What are all the risk factor categories?
TipRanks has identified 6 major categories of risk factors and a number of subcategories for each. You can see how these categories are broken down in the list below.
1. Financial & Corporate
Accounting & Financial Operations - risks related to accounting loss, value of intangible assets, financial statements, value of intangible assets, financial reporting, estimates, guidance, company profitability, dividends, fluctuating results.
Share Price & Shareholder Rights – risks related to things that impact share prices and the rights of shareholders, including analyst ratings, major shareholder activity, trade volatility, liquidity of shares, anti-takeover provisions, international listing, dual listing.
Debt & Financing – risks related to debt, funding, financing and interest rates, financial investments.
Corporate Activity and Growth – risks related to restructuring, M&As, joint ventures, execution of corporate strategy, strategic alliances.
2. Legal & Regulatory
Litigation and Legal Liabilities – risks related to litigation/ lawsuits against the company.
Regulation – risks related to compliance, GDPR, and new legislation.
Environmental / Social – risks related to environmental regulation and to data privacy.
Taxation & Government Incentives – risks related to taxation and changes in government incentives.
3. Production
Costs – risks related to costs of production including commodity prices, future contracts, inventory.
Supply Chain – risks related to the company’s suppliers.

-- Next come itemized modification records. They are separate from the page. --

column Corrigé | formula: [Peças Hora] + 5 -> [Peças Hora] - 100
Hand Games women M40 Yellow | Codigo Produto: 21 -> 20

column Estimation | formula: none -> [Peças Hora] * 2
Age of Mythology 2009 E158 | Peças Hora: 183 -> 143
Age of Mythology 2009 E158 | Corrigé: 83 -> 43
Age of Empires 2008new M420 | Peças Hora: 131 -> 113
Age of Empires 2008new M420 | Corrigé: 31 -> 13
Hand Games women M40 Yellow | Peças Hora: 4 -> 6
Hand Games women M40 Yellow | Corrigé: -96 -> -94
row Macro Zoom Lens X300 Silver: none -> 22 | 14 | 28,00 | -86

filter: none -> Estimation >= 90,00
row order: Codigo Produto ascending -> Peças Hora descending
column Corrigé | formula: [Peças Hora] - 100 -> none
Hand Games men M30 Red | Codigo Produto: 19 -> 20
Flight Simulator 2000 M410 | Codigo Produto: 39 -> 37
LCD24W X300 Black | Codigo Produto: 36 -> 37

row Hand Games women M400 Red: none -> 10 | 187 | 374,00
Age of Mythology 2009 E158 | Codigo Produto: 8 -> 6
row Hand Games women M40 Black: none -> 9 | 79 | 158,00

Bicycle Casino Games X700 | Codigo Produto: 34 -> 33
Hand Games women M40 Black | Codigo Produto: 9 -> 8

Manufacturing – risks related to the company’s manufacturing process including product quality and product recalls.
Human Capital – risks related to recruitment, training and retention of key employees, employee relationships & unions labor disputes, pension, and post retirement benefits, medical, health and welfare benefits, employee misconduct, employee litigation.
4. Technology & Innovation
Innovation / R&D – risks related to innovation and new product development.

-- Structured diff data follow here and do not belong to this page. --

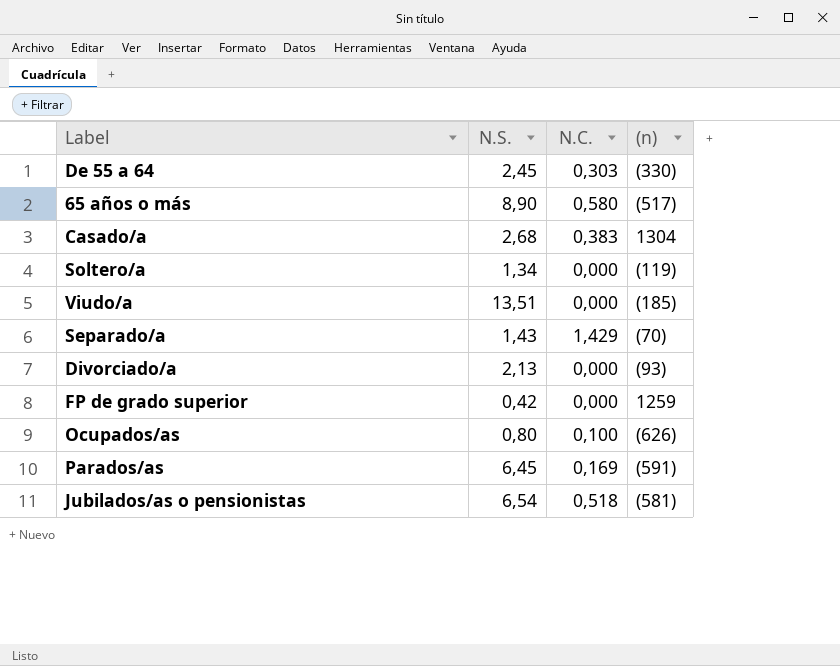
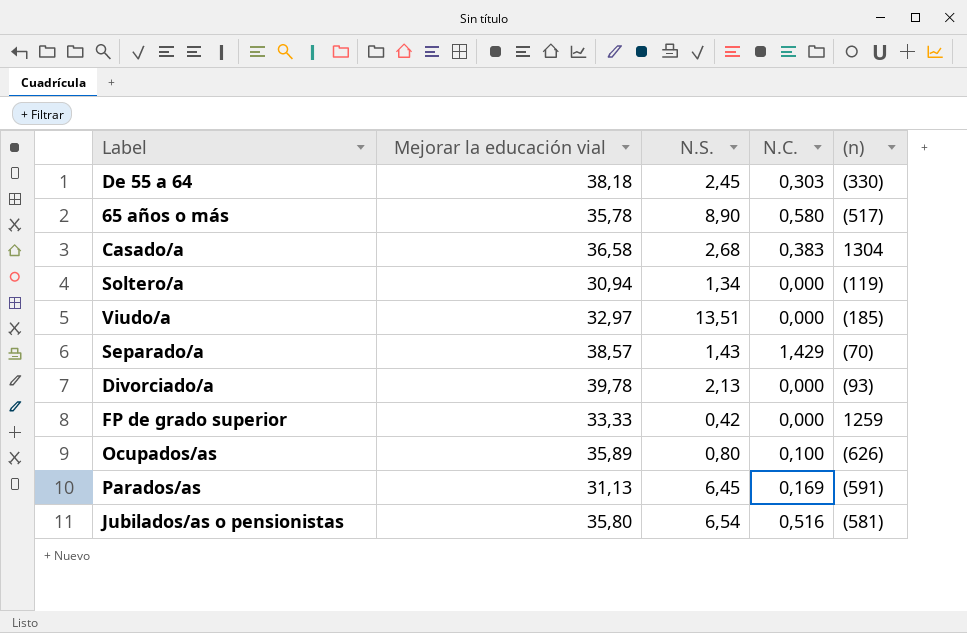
column Mejorar la educación vial | position: none -> 2
Jubilados/as o pensionistas | N.C.: 0,518 -> 0,516

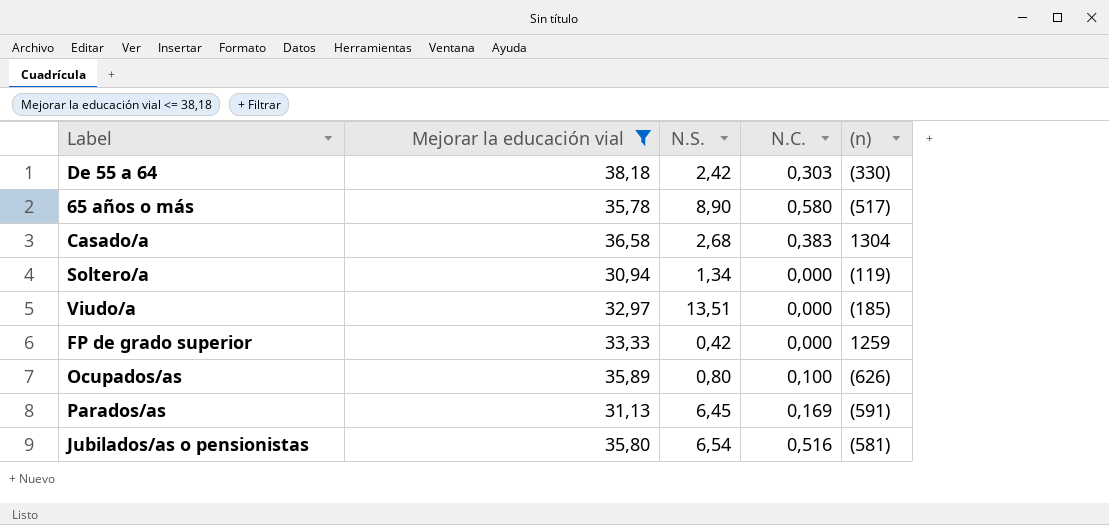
filter: none -> Mejorar la educación vial <= 38,18
De 55 a 64 | N.S.: 2,45 -> 2,42

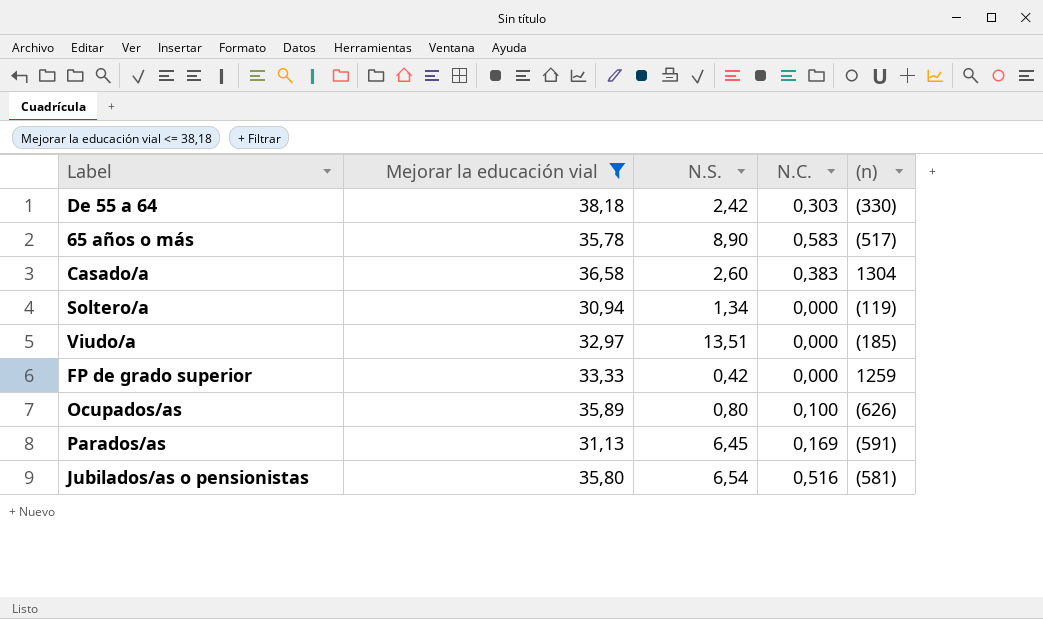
65 años o más | N.C.: 0,580 -> 0,583
Casado/a | N.S.: 2,68 -> 2,60

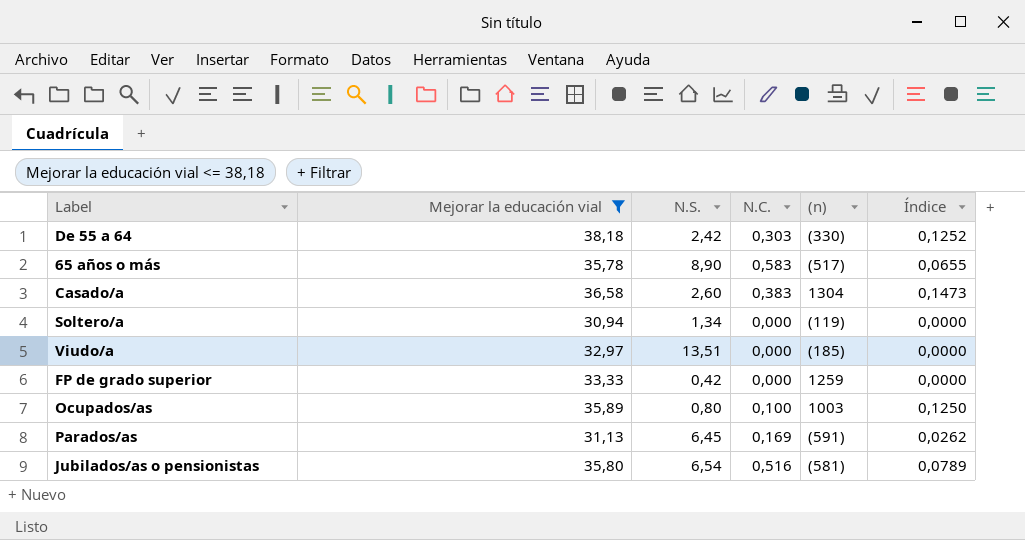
column Índice | formula: none -> [N.C.] / [N.S.]
Ocupados/as | (n): (626) -> 1003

Technology – risks related to the company’s reliance on technology.
Cyber Security – risks related to securing the company’s digital assets and from cyber attacks.
Trade Secrets & Patents – risks related to the company’s ability to protect its intellectual property and to infringement claims against the company as well as piracy and unlicensed copying.
5. Ability to Sell
Demand – risks related to the demand of the company’s goods and services including seasonality, reliance on key customers.
Competition – risks related to the company’s competition including substitutes.
Sales & Marketing – risks related to sales, marketing, and distribution channels, pricing, and market penetration.
Brand & Reputation – risks related to the company’s brand and reputation.
6. Macro & Political
Economy & Political Environment – risks related to changes in economic and political conditions.
Natural and Human Disruptions – risks related to catastrophes, floods, storms, terror, earthquakes, coronavirus pandemic/COVID-19.
International Operations – risks related to the global nature of the company.
Capital Markets – risks related to exchange rates and trade, cryptocurrency.